'Lost' Samuel Taylor Coleridge portrait sold for £51,000
- Published
A portrait of poet Samuel Taylor Coleridge once feared lost has been sold at auction for £51,000.
The whereabouts of the oil painting remained unknown for years until an anonymous seller presented it for sale.
It was only known to exist because an engraved version was held at the National Portrait Gallery.
Attributed to artist William Shuter, it had been estimated to fetch between £500 and £1,000 at Wotton Auction Rooms in Gloucestershire.
The portrait, measuring 28 cm by 24.5 cm and set in a gilt frame, depicts the 18th-century Romantic author - who was famed for his opium intake - at a young age.
An inscription on the back, dated 1873, suggests it was painted at Nether Stowey, Somerset, where Coleridge rented a cottage between 1797 and 1800.

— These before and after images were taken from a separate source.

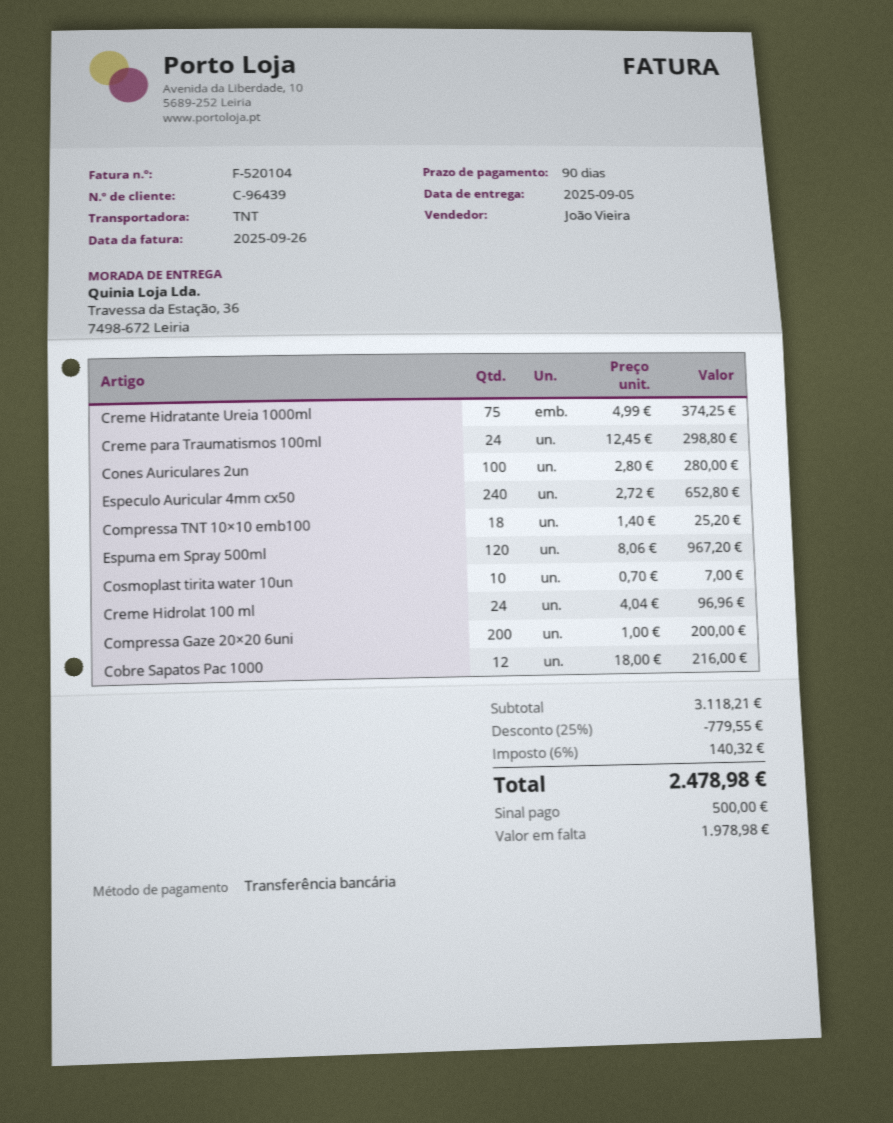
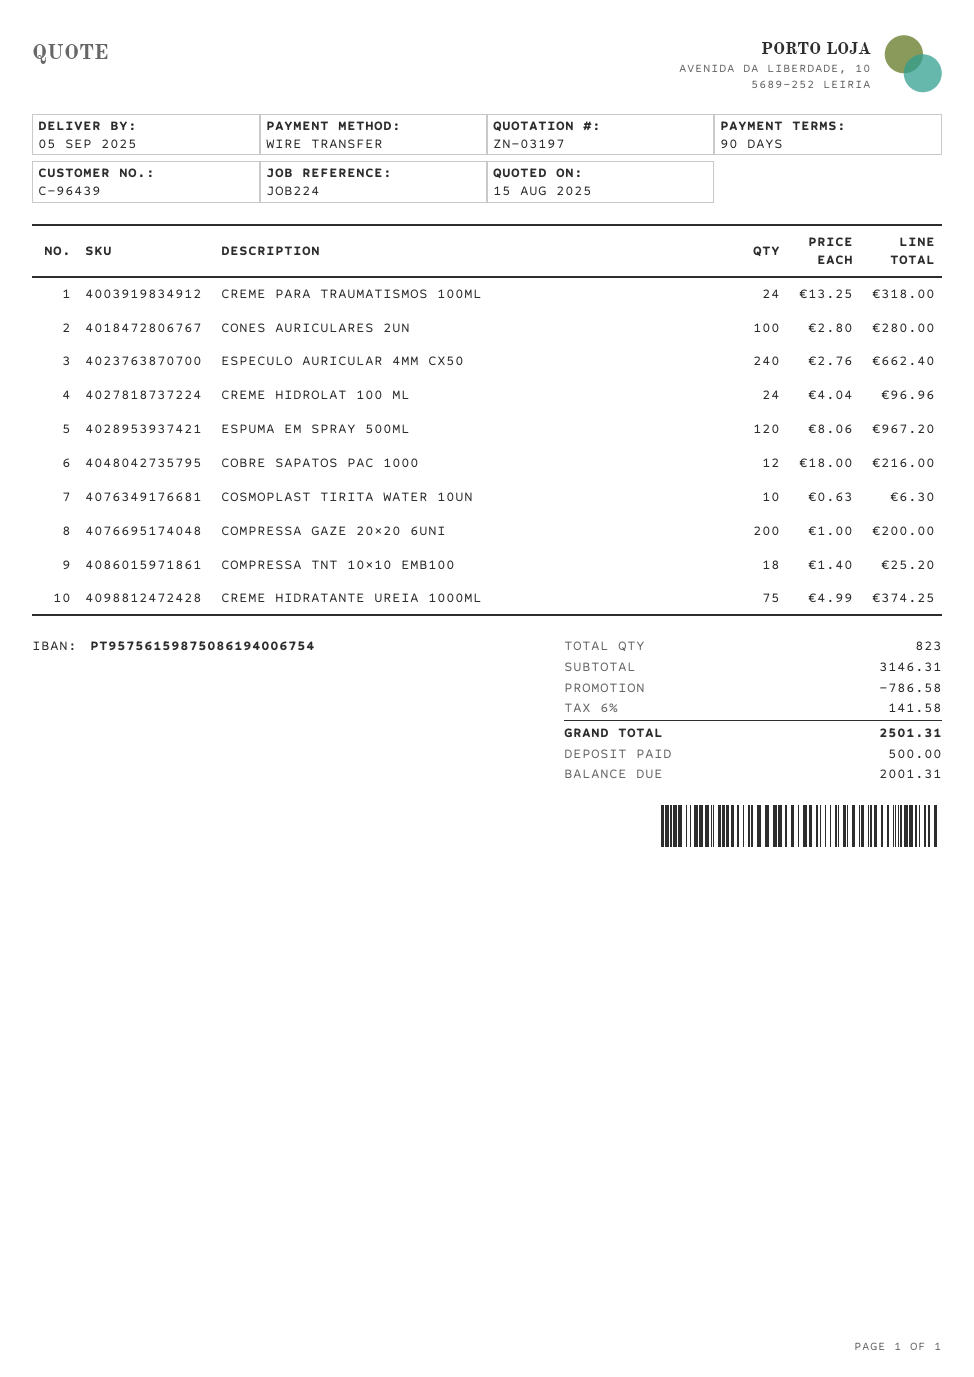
Creme para Traumatismos 100ml: 24 x 12.45 = 298.80 -> 24 x 13.25 = 318.00
Especulo Auricular 4mm cx50: 240 x 2.72 = 652.80 -> 240 x 2.76 = 662.40
Cosmoplast tirita water 10un: 10 x 0.70 = 7.00 -> 10 x 0.63 = 6.30
subtotal: 3118.21 -> 3146.31
discount: 779.55 -> 786.58
tax: 6% = 140.32 -> 6% = 141.58
total: 2478.98 -> 2501.31
balance: 1978.98 -> 2001.31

He is said to have lived there when he penned some of his best-known poems, including the Rime of the Ancient Mariner and Kubla Kahn.

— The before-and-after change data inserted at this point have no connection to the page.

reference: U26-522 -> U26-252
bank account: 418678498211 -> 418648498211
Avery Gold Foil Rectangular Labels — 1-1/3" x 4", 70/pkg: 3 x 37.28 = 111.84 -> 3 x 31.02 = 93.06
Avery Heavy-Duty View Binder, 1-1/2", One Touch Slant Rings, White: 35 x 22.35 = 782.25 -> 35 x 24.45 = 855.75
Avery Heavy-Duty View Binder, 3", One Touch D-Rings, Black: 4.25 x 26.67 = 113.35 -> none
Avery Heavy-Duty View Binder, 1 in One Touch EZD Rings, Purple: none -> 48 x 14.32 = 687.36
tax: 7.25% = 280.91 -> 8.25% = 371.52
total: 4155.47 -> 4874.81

He was a close friend of fellow Romantic poet William Wordsworth, who lived nearby.
Auction house cataloguer Julia Fry said she identified the painting because it was very similar to an existing portrait of Wordsworth.
"It's a lovely portrait. It was nice to see Coleridge in a young state, before the opium kicked in," she said.
She said the painting had been sold by a local family who had owned it for many years, but had not realised its significance.
The picture was bought by an anonymous bidder from the UK, who will pay £62,000 for it including the buyer's premium.